Palmer argued that the case is "full of reasonable doubt" and said evidence would show that Tellis was in Bateville, miles away from the crime scene, buying a pre-paid debit card to send to his girlfriend during the time prosecutors allege he was killing Chambers.

"I submit to you that nothing the state will present to you will change your mind," Palmer said.

Palmer told the jury that Tellis never confessed to the killing.

Authorities have said about 20,000 telephone numbers were analyzed as part of the investigation, more than 150 people were questioned, and investigators traveled to Iowa and Chattanooga, Tennessee.  

A first responder who was one of the first to testify Tuesday cried as he recalled trying to help the burned woman, and was seen hugging Chambers' father as he stepped down from the stand. Chambers' mother Lisa Chambers also gave emotional testimony, tearing up as she identified her daughter and saying, "That's my baby girl."

Tellis faces life in prison without parole if convicted, according to an April 18 court filing in which state prosecutors disclosed they wouldn't seek the death penalty.

Tellis faces another murder indictment in Louisiana, where he's accused in the torture death of Meing-Chen Hsiao, a 34-year-old Taiwanese graduate student at the University of Louisiana at Monroe. That indictment alleges that Tellis probably stabbed Hsiao more than 30 times in her face and body with a knife to get her to reveal her debit card's PIN number before killing her on July 29, 2015. He was extradited to Mississippi from Louisiana in June after pleading guilty to fraudulent use of Hsiao's card.

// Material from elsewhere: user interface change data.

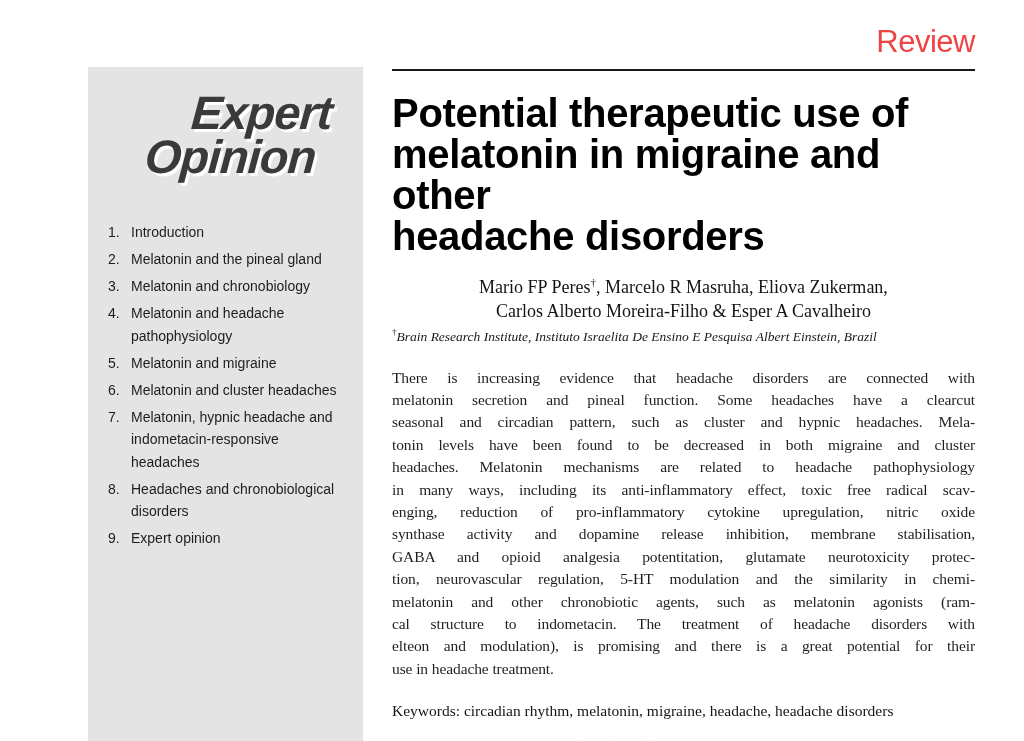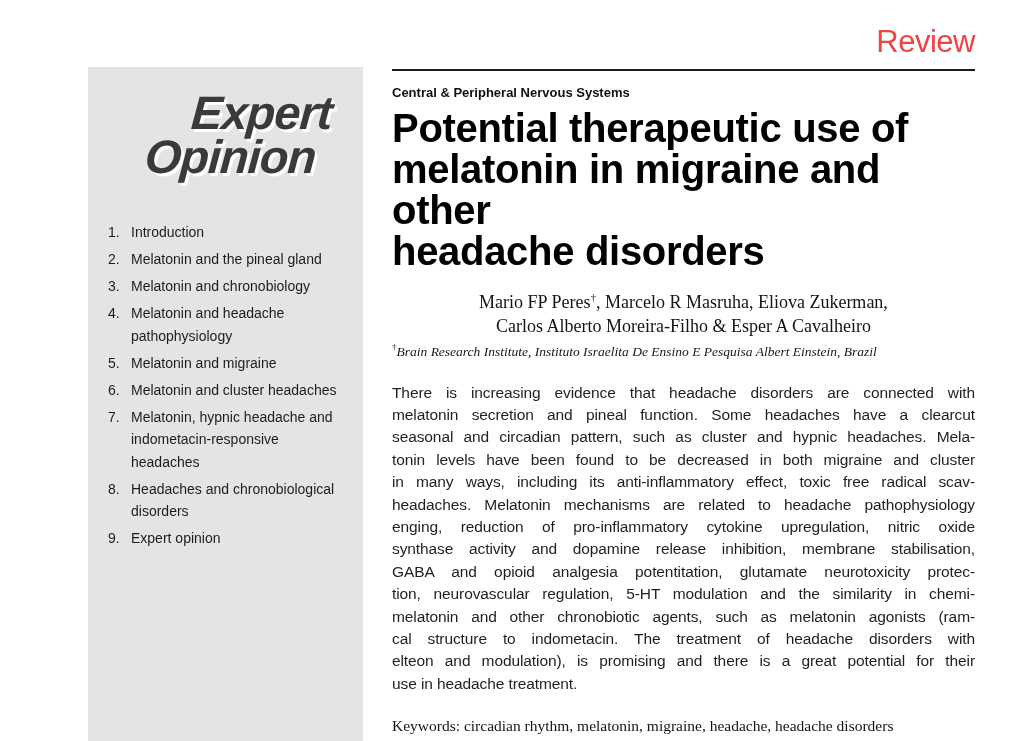"Central & Peripheral Nervous Systems" div.kicker { html: <div>Central &amp; Peripheral Nervous Systems</div> -> none }
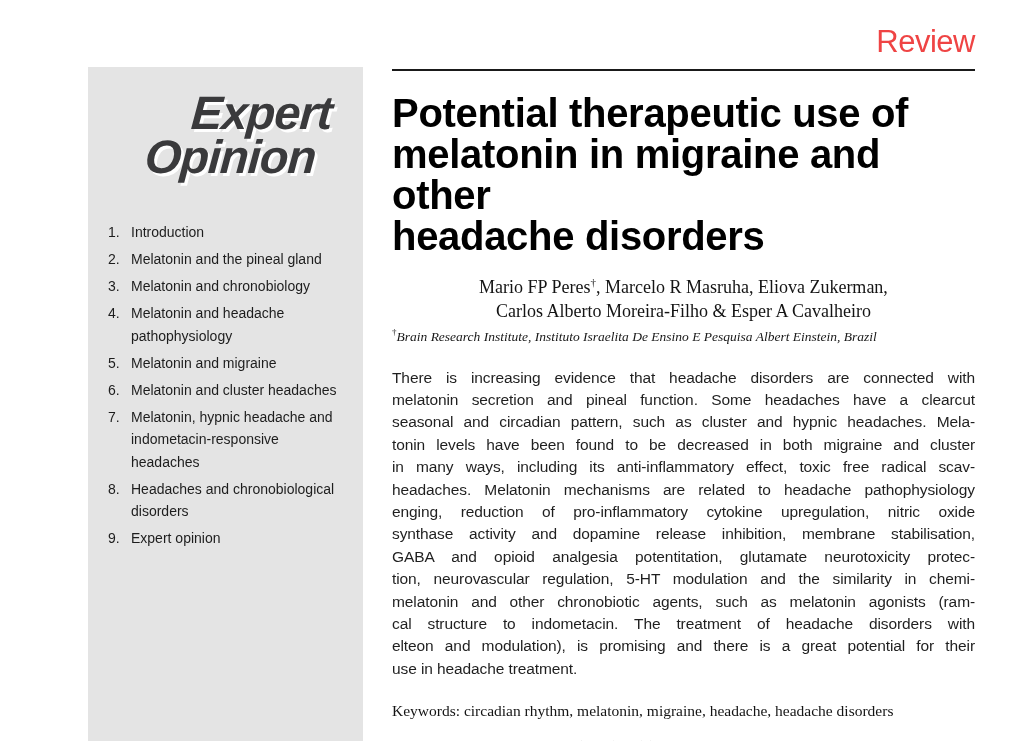"There is increasing evidence that" .abstract { font-family: none -> Liberation Serif, serif }
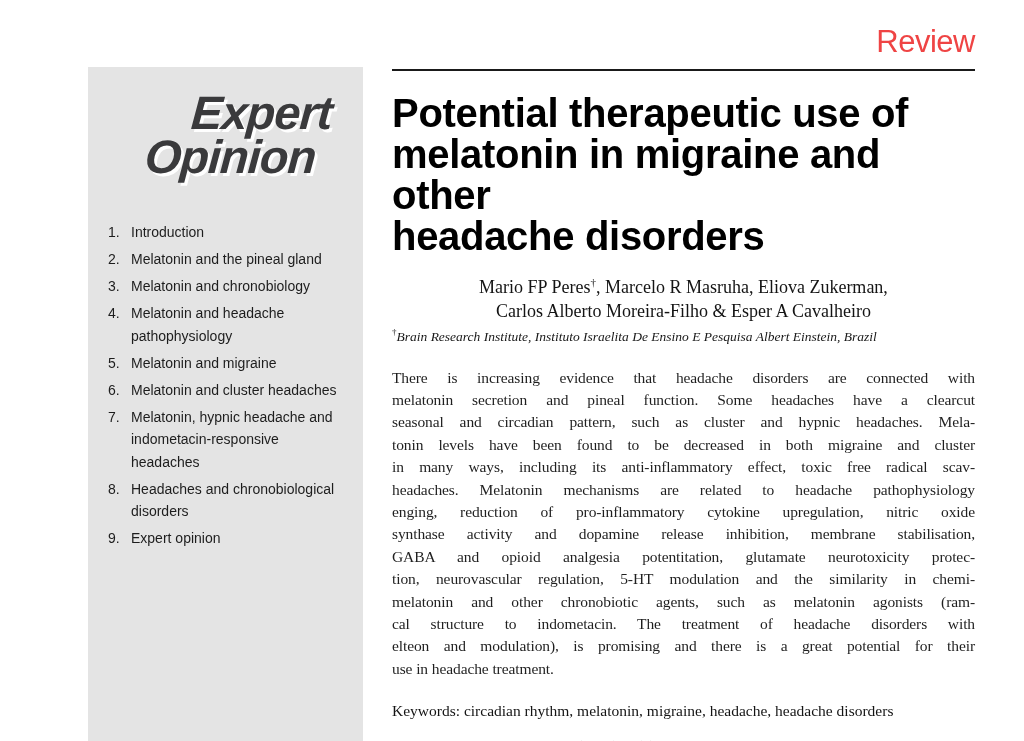"in many ways, including its" div.abstract-line { order: before "headaches. Melatonin mechanisms are" -> after "headaches. Melatonin mechanisms are" }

Tellis has prior convictions for burglary and fleeing police. He was released from prison in October 2014 -- two months before Chambers' killing.

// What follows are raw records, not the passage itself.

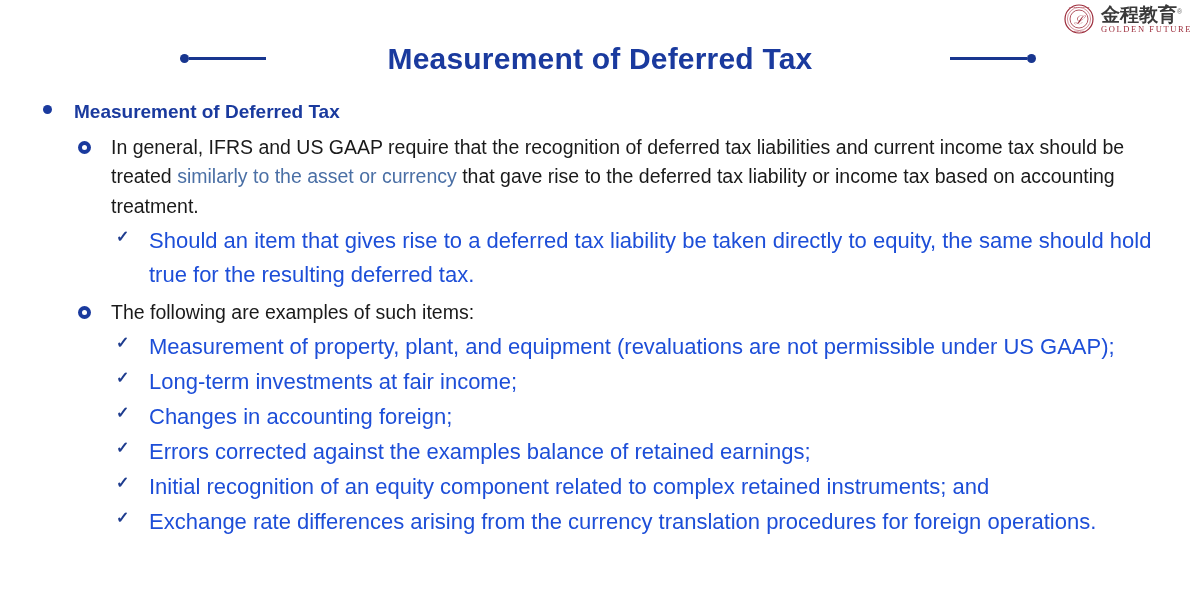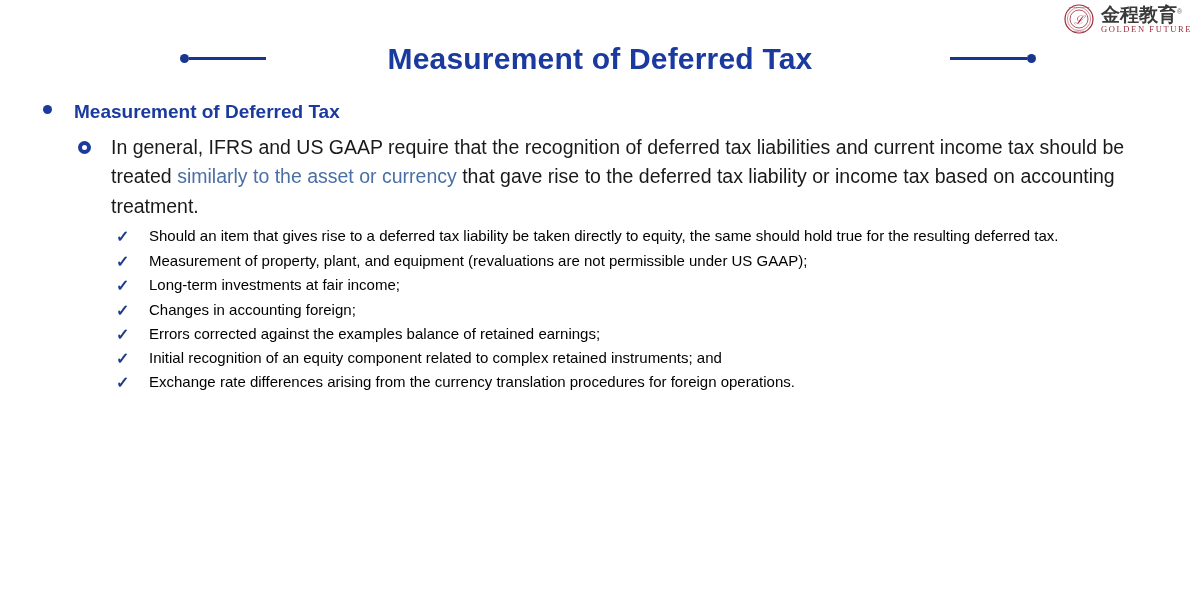"Should an item that gives" .lvl3-text { color: #000000 -> #1d4ed8; font-size: 15px -> 22px }
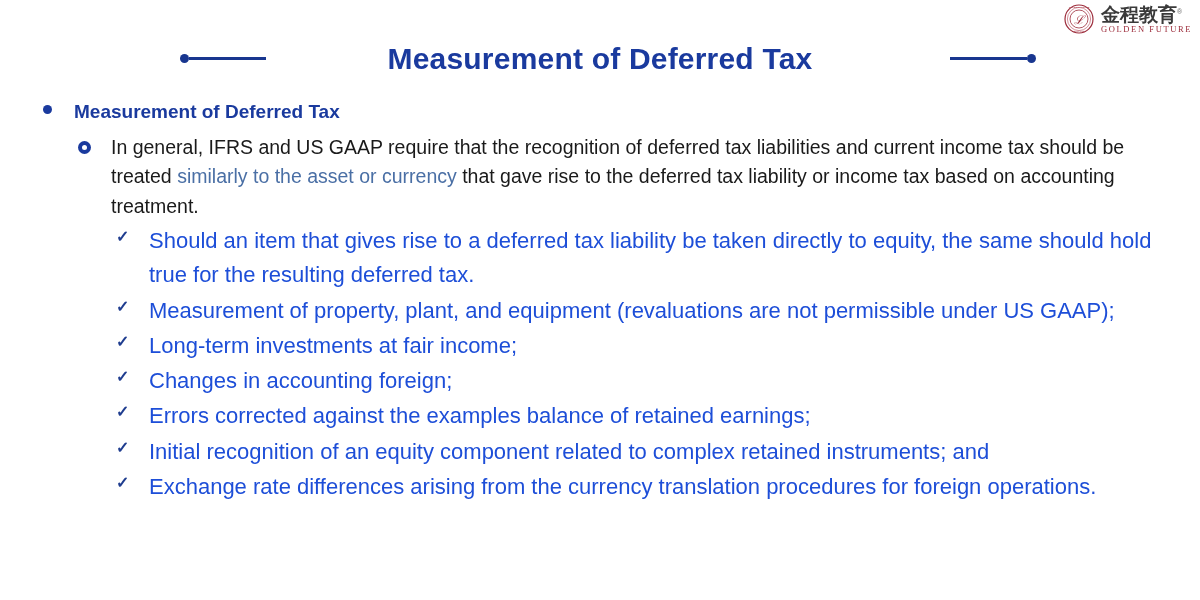"The following are examples of" div.lvl2 { html: none -> <div> <span></span> <span>The following are examples of such items:</span> </div> }
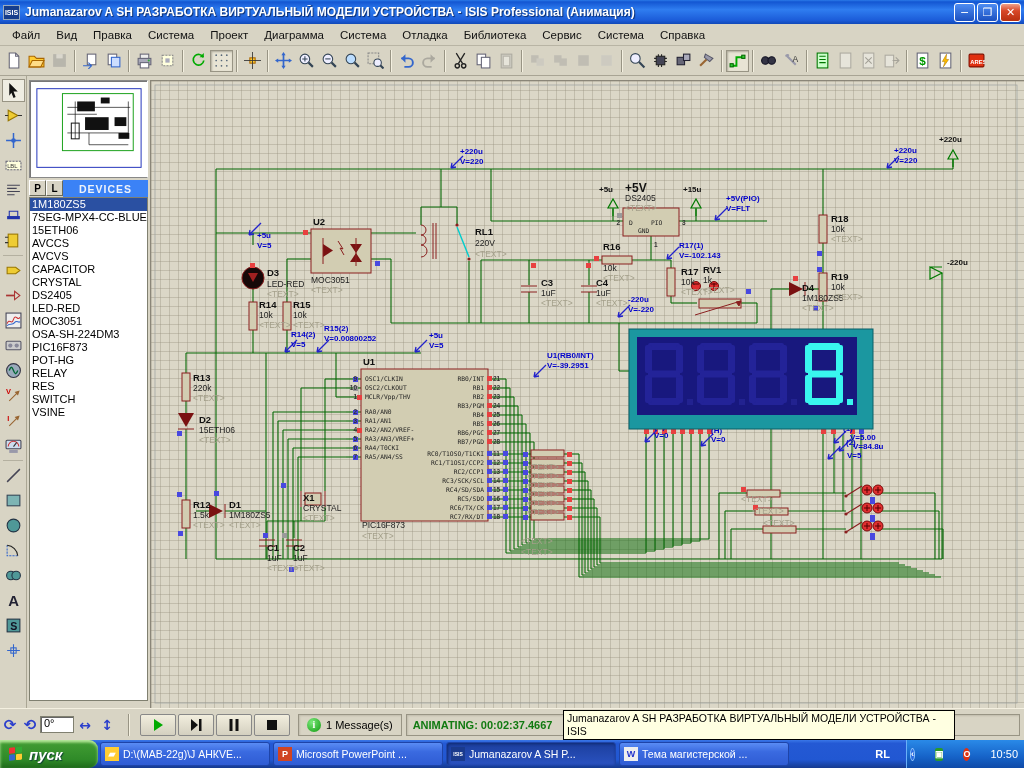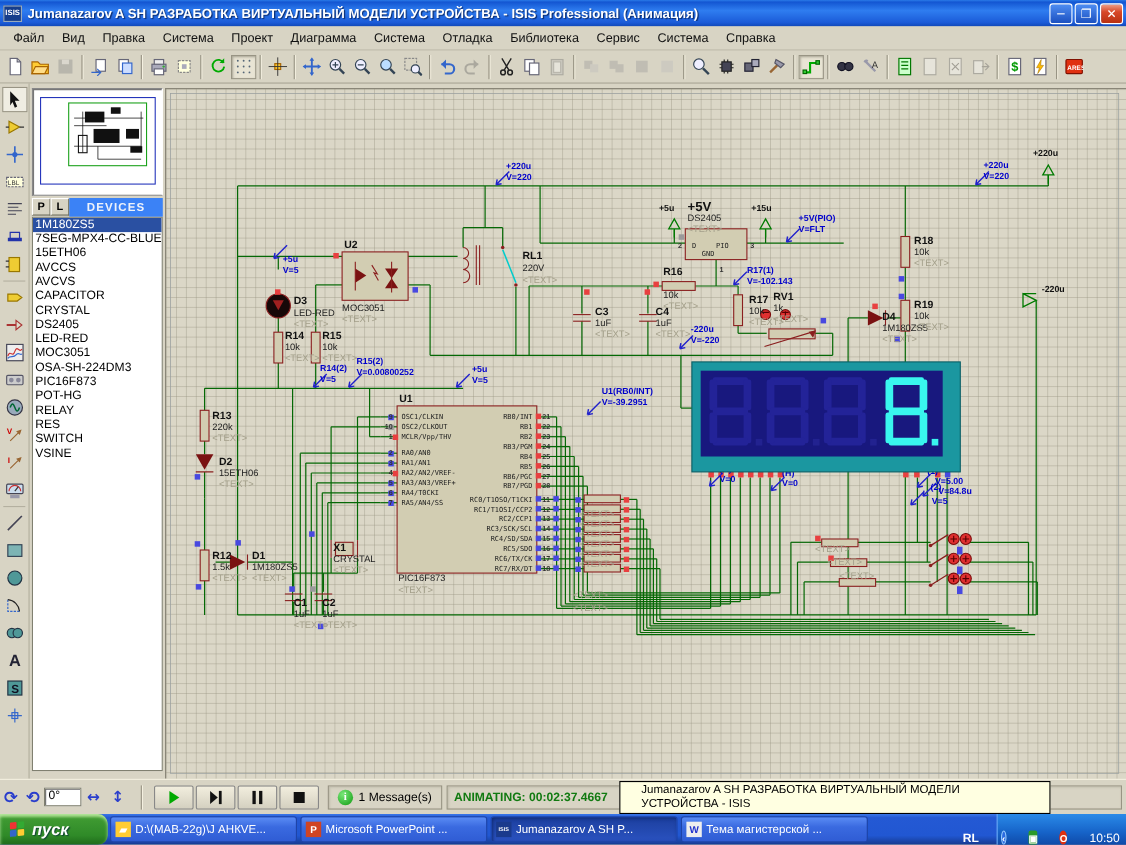"Jumanazarov A SH РАЗРАБОТКА ВИРТУАЛЬНЫЙ МОДЕЛИ УСТРОЙСТВА - ISIS" .tooltip { padding: 1px 19px -> 1px 3px }
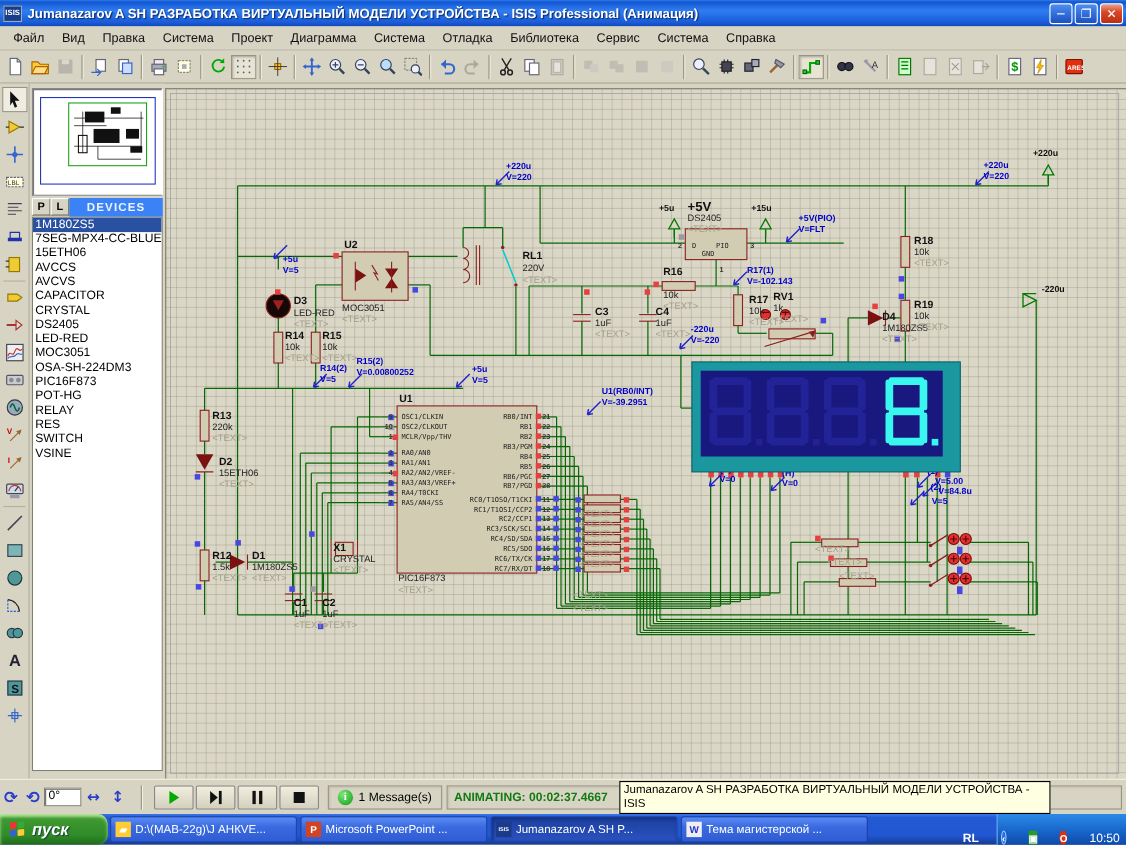"RL" .tray { align-items: flex-end -> center }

Tellis appeared to wipe away tears Tuesday before trial proceedings launched. His family was gathered in the courtroom.

Relatives have described Chambers as friendly and outgoing. She had been a cheerleader and softball player at South Panola High School.

Area resident Beth Brasher, 40, said she knows Tellis and says he "comes from a good family." Asked about the Chambers case, she said he believes Tellis is wrongly accused, but acknowledged the crime "tore up" the community.

"That girl died a horrible, horrendous death that she didn't deserve," Brasher said.